» **Exercise prompt**
The entries that follow include a run beginning at the line with "border-bottom:1px solid #d5d5d5;" and ending at the line with "border-right:1px solid #cfcfcf;"; restate that run word for word and leave the rest out.
= = = =
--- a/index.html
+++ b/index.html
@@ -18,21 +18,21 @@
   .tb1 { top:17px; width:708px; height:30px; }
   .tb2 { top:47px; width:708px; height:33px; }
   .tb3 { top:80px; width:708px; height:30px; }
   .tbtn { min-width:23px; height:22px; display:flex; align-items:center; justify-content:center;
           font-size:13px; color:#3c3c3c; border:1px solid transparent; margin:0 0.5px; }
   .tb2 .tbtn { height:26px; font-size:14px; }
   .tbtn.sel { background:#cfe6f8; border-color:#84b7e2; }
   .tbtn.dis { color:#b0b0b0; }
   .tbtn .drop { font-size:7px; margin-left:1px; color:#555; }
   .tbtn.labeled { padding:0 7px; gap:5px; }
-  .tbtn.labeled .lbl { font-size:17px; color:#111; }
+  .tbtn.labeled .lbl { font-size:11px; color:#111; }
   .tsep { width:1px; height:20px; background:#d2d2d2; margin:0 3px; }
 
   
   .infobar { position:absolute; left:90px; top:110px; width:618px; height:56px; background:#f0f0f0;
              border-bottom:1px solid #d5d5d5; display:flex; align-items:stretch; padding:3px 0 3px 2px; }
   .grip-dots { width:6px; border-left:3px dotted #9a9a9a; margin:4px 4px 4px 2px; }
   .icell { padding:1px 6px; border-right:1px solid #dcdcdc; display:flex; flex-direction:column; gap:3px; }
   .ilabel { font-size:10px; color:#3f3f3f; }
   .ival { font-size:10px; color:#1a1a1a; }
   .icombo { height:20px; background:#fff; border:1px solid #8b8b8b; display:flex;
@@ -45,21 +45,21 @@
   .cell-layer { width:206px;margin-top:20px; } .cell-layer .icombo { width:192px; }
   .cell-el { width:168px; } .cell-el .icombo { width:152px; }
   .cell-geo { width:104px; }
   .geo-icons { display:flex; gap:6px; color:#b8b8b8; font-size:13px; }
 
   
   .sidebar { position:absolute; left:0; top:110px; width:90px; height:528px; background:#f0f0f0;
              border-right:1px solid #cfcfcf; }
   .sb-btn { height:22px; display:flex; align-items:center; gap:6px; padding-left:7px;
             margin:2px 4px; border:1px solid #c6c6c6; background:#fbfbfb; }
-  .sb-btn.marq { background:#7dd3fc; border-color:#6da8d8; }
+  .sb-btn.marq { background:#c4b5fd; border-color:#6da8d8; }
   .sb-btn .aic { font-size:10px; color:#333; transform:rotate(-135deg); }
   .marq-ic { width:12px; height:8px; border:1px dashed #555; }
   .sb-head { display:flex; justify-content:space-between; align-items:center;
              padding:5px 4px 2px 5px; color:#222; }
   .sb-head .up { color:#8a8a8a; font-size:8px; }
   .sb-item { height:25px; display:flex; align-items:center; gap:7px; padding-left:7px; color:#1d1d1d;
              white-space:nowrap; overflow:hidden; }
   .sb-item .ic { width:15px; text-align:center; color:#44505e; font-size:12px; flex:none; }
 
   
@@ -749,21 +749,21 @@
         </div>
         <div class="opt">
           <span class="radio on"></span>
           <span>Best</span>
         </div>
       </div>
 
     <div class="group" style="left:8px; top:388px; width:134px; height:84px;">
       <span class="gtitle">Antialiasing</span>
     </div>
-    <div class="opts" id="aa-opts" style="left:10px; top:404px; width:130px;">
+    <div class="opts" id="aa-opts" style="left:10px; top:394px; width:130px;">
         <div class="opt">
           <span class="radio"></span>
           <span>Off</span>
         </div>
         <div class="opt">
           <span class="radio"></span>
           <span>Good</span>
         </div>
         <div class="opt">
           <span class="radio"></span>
= = = =
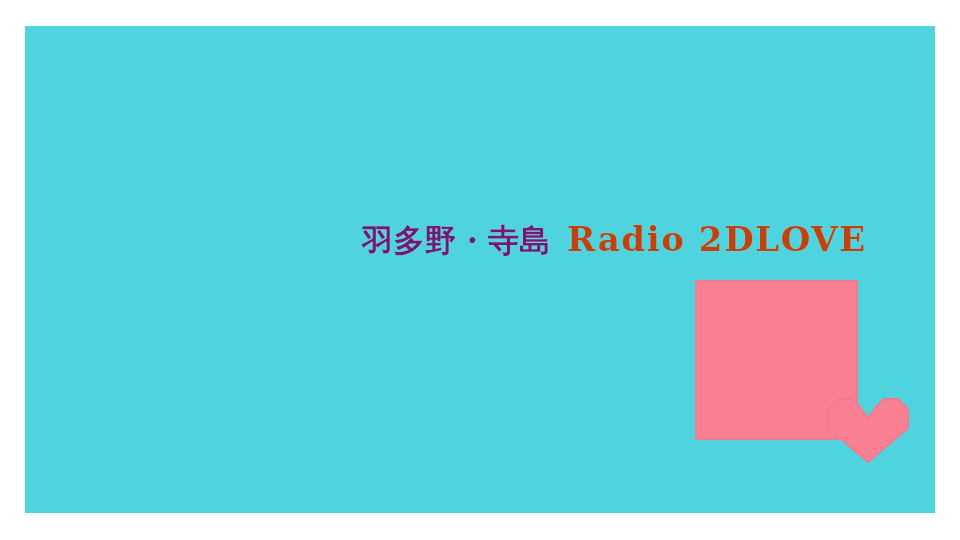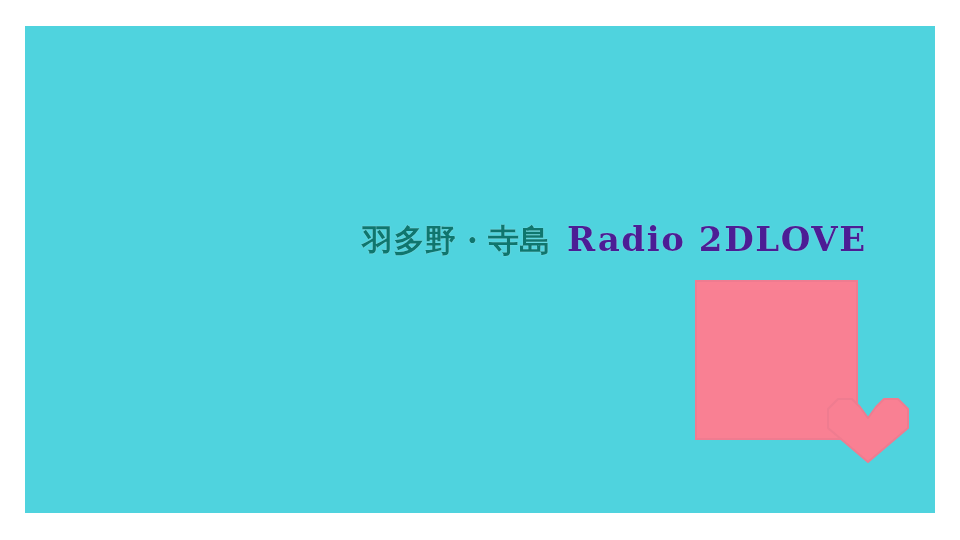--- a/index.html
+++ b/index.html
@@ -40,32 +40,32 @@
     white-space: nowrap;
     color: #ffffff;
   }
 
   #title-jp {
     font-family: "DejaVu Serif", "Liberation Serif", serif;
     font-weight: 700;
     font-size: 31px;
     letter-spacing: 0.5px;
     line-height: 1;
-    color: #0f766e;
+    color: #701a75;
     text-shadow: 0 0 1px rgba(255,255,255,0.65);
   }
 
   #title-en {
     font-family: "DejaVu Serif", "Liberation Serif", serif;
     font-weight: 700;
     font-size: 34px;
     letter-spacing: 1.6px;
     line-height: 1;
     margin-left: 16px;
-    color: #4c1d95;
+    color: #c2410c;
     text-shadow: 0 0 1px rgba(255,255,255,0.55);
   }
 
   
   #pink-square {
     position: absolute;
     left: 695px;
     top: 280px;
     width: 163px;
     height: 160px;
= = = =
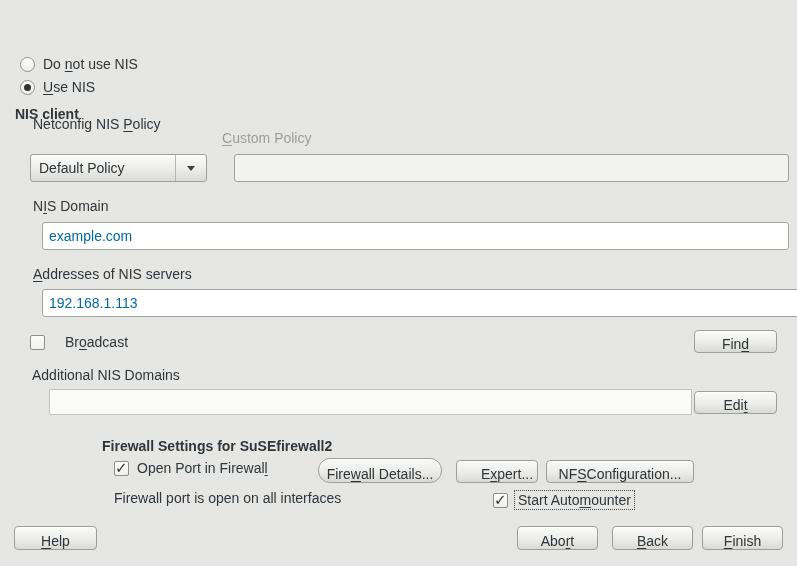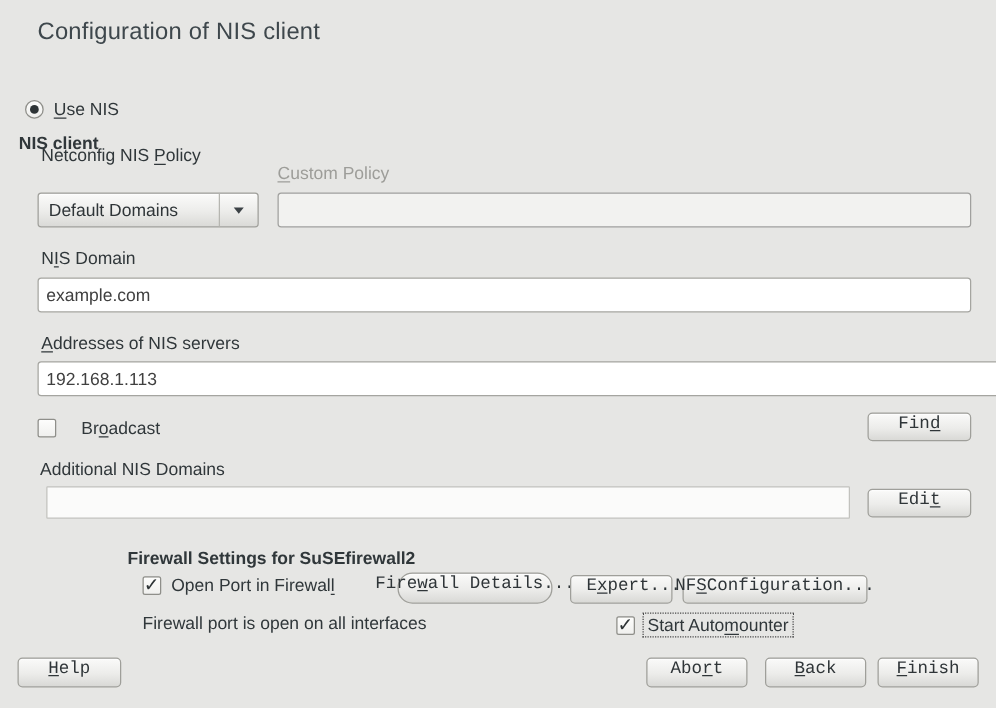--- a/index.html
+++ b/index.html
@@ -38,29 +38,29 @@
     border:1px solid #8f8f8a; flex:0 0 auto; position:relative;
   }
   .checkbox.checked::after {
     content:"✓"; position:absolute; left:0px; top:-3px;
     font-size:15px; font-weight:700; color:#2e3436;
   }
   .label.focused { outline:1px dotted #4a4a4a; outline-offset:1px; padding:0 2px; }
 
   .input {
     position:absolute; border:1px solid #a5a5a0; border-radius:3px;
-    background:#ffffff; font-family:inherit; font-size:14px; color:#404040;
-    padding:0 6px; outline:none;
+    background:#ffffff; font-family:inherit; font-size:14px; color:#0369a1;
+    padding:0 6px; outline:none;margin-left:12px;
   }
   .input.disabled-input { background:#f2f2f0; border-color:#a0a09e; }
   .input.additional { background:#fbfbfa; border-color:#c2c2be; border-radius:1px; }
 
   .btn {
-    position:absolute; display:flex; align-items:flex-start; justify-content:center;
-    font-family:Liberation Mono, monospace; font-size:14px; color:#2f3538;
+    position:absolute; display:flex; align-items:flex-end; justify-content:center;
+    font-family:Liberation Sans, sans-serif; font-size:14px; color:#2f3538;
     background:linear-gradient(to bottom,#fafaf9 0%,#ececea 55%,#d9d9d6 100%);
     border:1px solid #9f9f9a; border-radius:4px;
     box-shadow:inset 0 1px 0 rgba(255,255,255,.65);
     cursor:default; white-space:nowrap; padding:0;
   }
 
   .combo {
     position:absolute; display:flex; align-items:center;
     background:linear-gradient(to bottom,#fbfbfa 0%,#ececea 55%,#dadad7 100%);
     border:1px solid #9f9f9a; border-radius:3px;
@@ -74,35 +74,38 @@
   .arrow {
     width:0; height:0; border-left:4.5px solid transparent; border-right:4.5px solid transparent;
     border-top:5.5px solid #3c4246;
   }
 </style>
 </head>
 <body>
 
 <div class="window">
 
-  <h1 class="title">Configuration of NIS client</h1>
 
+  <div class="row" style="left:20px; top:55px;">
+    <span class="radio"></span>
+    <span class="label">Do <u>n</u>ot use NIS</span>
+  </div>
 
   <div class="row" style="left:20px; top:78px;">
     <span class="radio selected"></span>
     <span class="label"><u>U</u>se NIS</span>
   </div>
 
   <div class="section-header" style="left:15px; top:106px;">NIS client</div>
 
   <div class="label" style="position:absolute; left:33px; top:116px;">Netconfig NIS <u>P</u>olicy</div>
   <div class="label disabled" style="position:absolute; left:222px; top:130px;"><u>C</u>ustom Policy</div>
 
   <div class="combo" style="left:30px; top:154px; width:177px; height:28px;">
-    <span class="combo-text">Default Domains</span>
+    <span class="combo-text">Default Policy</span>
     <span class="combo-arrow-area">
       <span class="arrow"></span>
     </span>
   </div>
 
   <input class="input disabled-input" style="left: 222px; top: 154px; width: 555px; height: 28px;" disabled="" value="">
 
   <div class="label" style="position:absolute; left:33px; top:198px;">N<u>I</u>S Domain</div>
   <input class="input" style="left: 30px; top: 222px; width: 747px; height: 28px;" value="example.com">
= = = =
» **Exercise response**
              border-bottom:1px solid #d5d5d5; display:flex; align-items:stretch; padding:3px 0 3px 2px; }
   .grip-dots { width:6px; border-left:3px dotted #9a9a9a; margin:4px 4px 4px 2px; }
   .icell { padding:1px 6px; border-right:1px solid #dcdcdc; display:flex; flex-direction:column; gap:3px; }
   .ilabel { font-size:10px; color:#3f3f3f; }
   .ival { font-size:10px; color:#1a1a1a; }
   .icombo { height:20px; background:#fff; border:1px solid #8b8b8b; display:flex;
@@ -45,21 +45,21 @@
   .cell-layer { width:206px;margin-top:20px; } .cell-layer .icombo { width:192px; }
   .cell-el { width:168px; } .cell-el .icombo { width:152px; }
   .cell-geo { width:104px; }
   .geo-icons { display:flex; gap:6px; color:#b8b8b8; font-size:13px; }
 
   
   .sidebar { position:absolute; left:0; top:110px; width:90px; height:528px; background:#f0f0f0;
              border-right:1px solid #cfcfcf; }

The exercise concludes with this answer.